C 52/2017 STA Effective from 1/4/2021
   Simplified approach

A bank holds 100 shares currently valued at USD 10, and also holds an equivalent number of put options with a strike price of USD 11 (each option entitles the bank to sell one share).
Since these are equity options, they are subject to the capital charges for general market risk and specific risk according to the standardised framework for equity risk. The capital charge is levied at 8% for general market risk and 8% for specific risk, giving a summed charge of 16%.

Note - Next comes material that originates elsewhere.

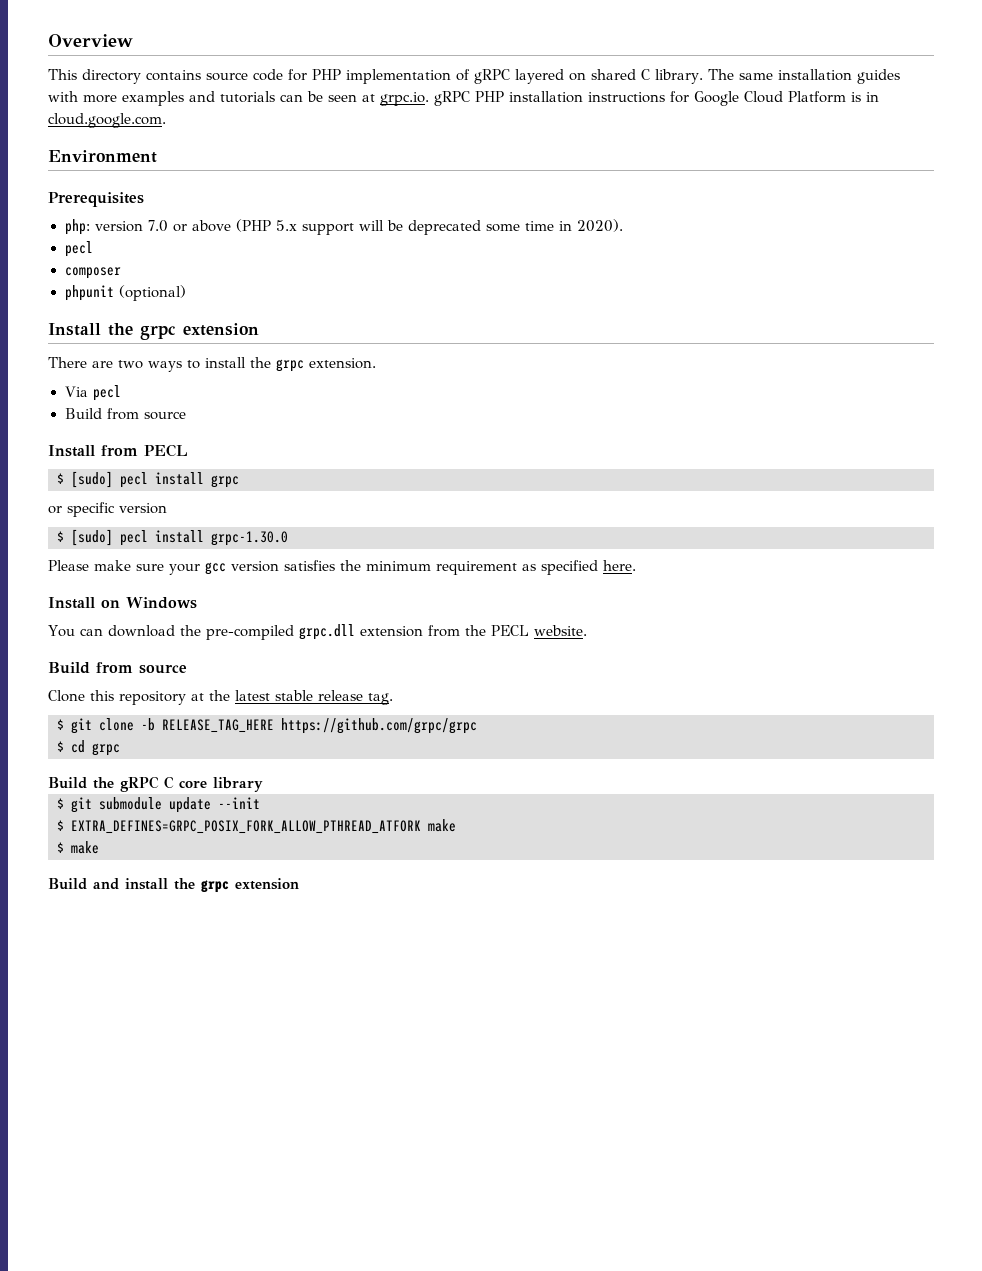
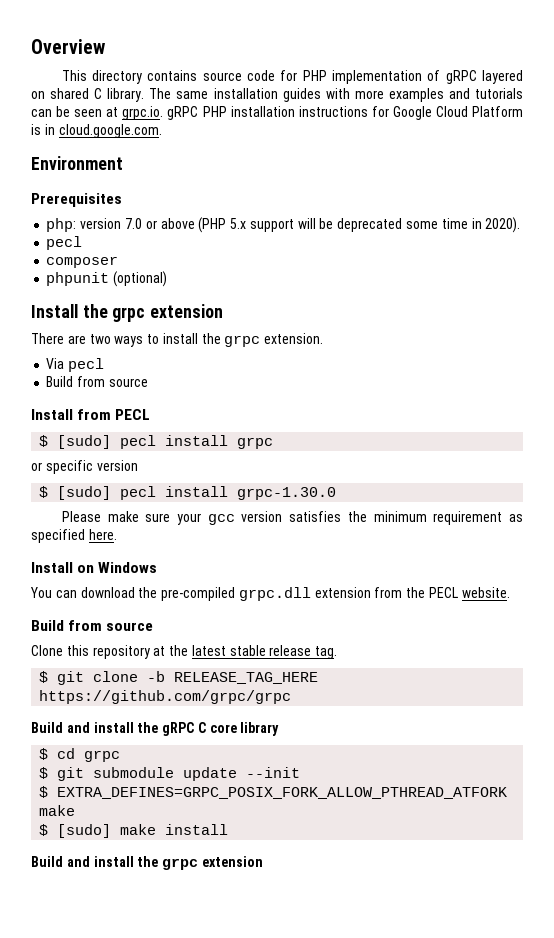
[57,740,120,756] [48,777,87,789] // $ cd grpc // Build -> [31,722,134,733] // Build and install
(263, 784) none -> [39,748,121,762] // $ cd grpc
[71,841,99,854] make -> [57,824,229,838] [sudo] make install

Market value of 100 shares = USD 1,000

First, multiply the market value by the sum of general market risk and specific risk charges.
USD 1,000 x 16% = USD 160
Then, calculate the amount the option is in-the-money.

(USD 11 - USD 10) x 100 = USD 100

The capital charge is the general market risk and specific risk charge less the amount the option is in-the-money.
USD 160 - USD 100 = USD 60

A similar methodology applies for options whose underlying is a foreign currency, an interest rate related instrument or a commodity.

Another example for simplified approach
A bank holds 500 shares currently valued at USD 25.50 and holds an equivalent number of put options with a strike price of USD 26.25 (each option entitles the bank to sell one share).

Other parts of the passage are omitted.